🤖 AI Summary
To address the prohibitively long inference time (often exceeding 1,000 seconds) of diffusion models in low-dose CT (LDCT) image denoising—which hinders clinical deployment—this paper proposes a fast, deterministic denoising framework operating in a compressed latent space. The method comprises two key components: (i) a perception-optimized autoencoder that learns a high-fidelity, low-dimensional latent representation; and (ii) a lightweight, multi-stage conditional U-Net with integrated attention mechanisms, deployed in lieu of iterative diffusion sampling. By eliminating redundant noise prediction and sampling steps, the approach achieves denoising quality on par with heavyweight diffusion models such as DDPM (comparable PSNR and SSIM), while accelerating inference by over 60×. This substantial speedup significantly enhances clinical feasibility without compromising diagnostic image fidelity.
📝 Abstract
While diffusion models have set a new benchmark for quality in Low-Dose Computed Tomography (LDCT) denoising, their clinical adoption is critically hindered by extreme computational costs, with inference times often exceeding thousands of seconds per scan.
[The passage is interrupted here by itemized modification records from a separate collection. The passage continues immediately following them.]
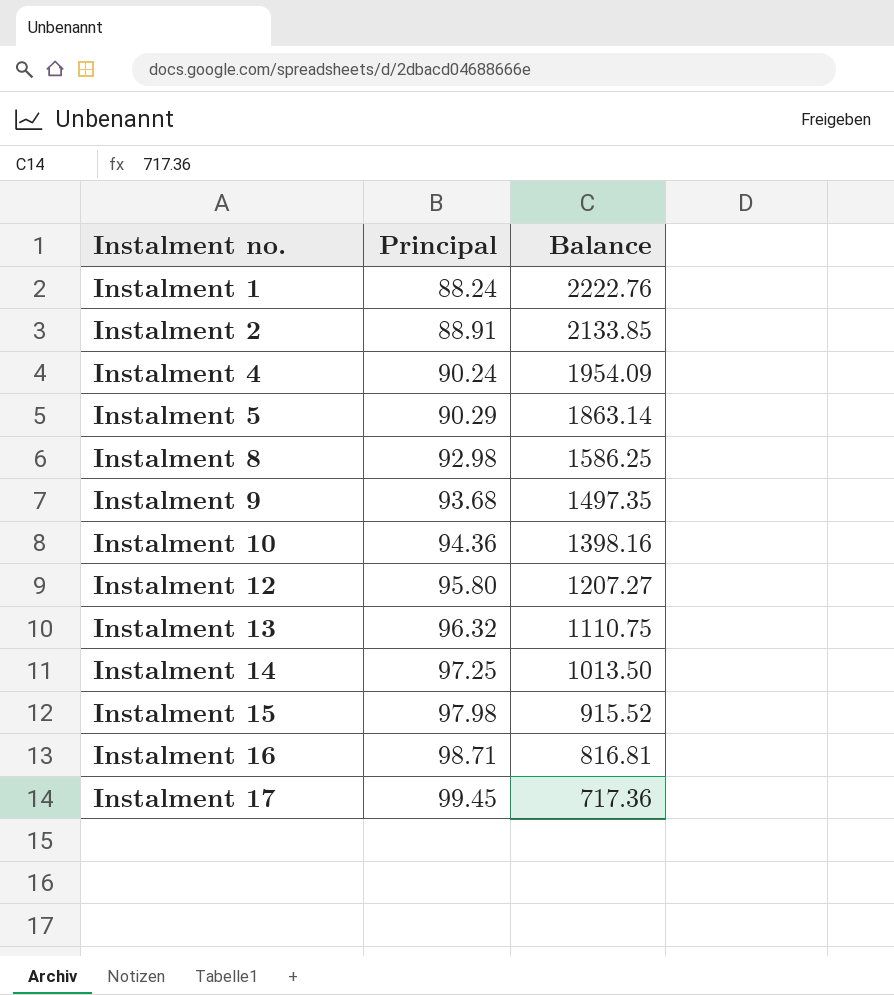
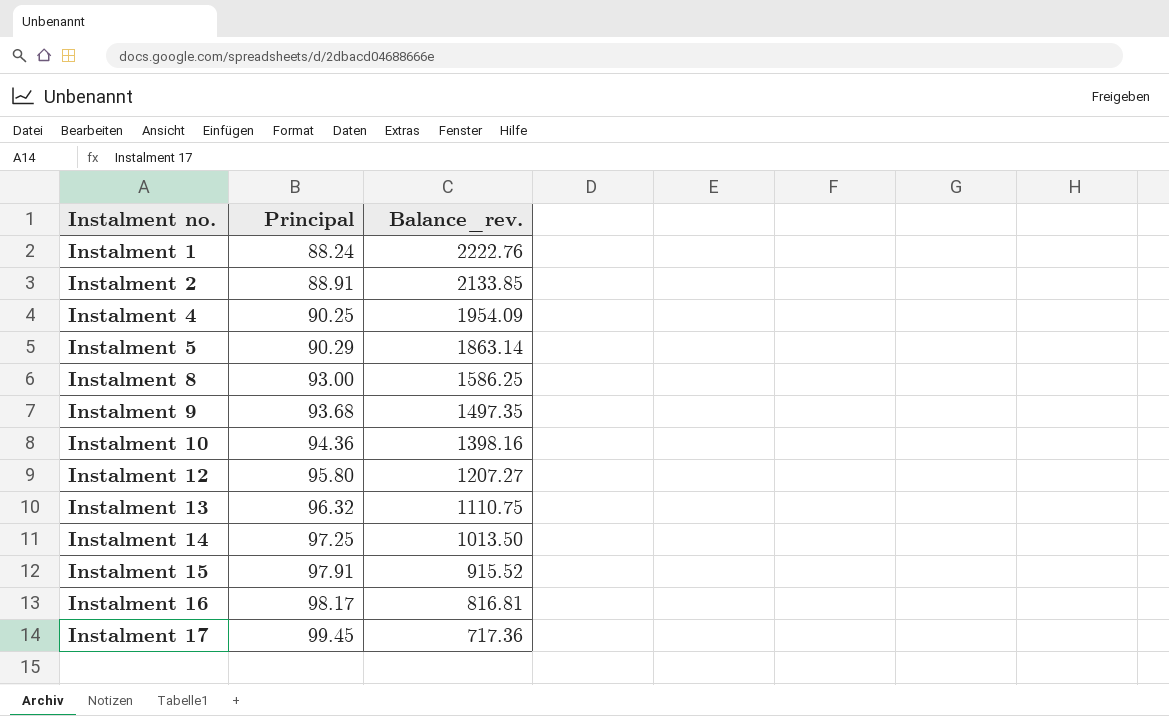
column name: Balance -> Balance_rev.
Instalment 4 | Principal: 90.24 -> 90.25
Instalment 8 | Principal: 92.98 -> 93.00
Instalment 15 | Principal: 97.98 -> 97.91
Instalment 16 | Principal: 98.71 -> 98.17

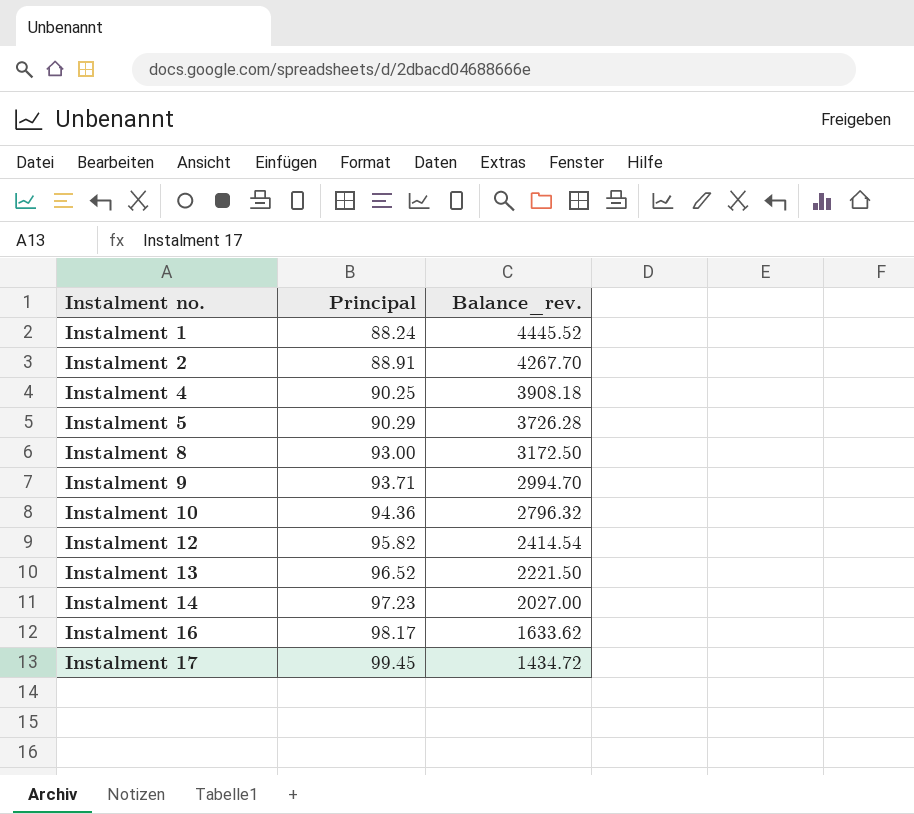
row Instalment 15: 97.91 | 915.52 -> none
Instalment 1 | Balance_rev.: 2222.76 -> 4445.52
Instalment 2 | Balance_rev.: 2133.85 -> 4267.70
Instalment 4 | Balance_rev.: 1954.09 -> 3908.18
Instalment 5 | Balance_rev.: 1863.14 -> 3726.28
Instalment 8 | Balance_rev.: 1586.25 -> 3172.50
Instalment 9 | Principal: 93.68 -> 93.71
Instalment 9 | Balance_rev.: 1497.35 -> 2994.70
Instalment 10 | Balance_rev.: 1398.16 -> 2796.32
Instalment 12 | Principal: 95.80 -> 95.82
Instalment 12 | Balance_rev.: 1207.27 -> 2414.54
Instalment 13 | Principal: 96.32 -> 96.52
Instalment 13 | Balance_rev.: 1110.75 -> 2221.50
Instalment 14 | Principal: 97.25 -> 97.23
Instalment 14 | Balance_rev.: 1013.50 -> 2027.00
Instalment 16 | Balance_rev.: 816.81 -> 1633.62
Instalment 17 | Balance_rev.: 717.36 -> 1434.72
To overcome this barrier, we introduce MAN, a Latent Diffusion Enhanced Multistage Anti-Noise Network for Efficient and High-Quality Low-Dose CT Image Denoising task. Our method operates in a compressed latent space via a perceptually-optimized autoencoder, enabling an attention-based conditional U-Net to perform the fast, deterministic conditional denoising diffusion process with drastically reduced overhead. On the LDCT and Projection dataset, our model achieves superior perceptual quality, surpassing CNN/GAN-based methods while rivaling the reconstruction fidelity of computationally heavy diffusion models like DDPM and Dn-Dp. Most critically, in the inference stage, our model is over 60x faster than representative pixel space diffusion denoisers, while remaining competitive on PSNR/SSIM scores. By bridging the gap between high fidelity and clinical viability, our work demonstrates a practical path forward for advanced generative models in medical imaging.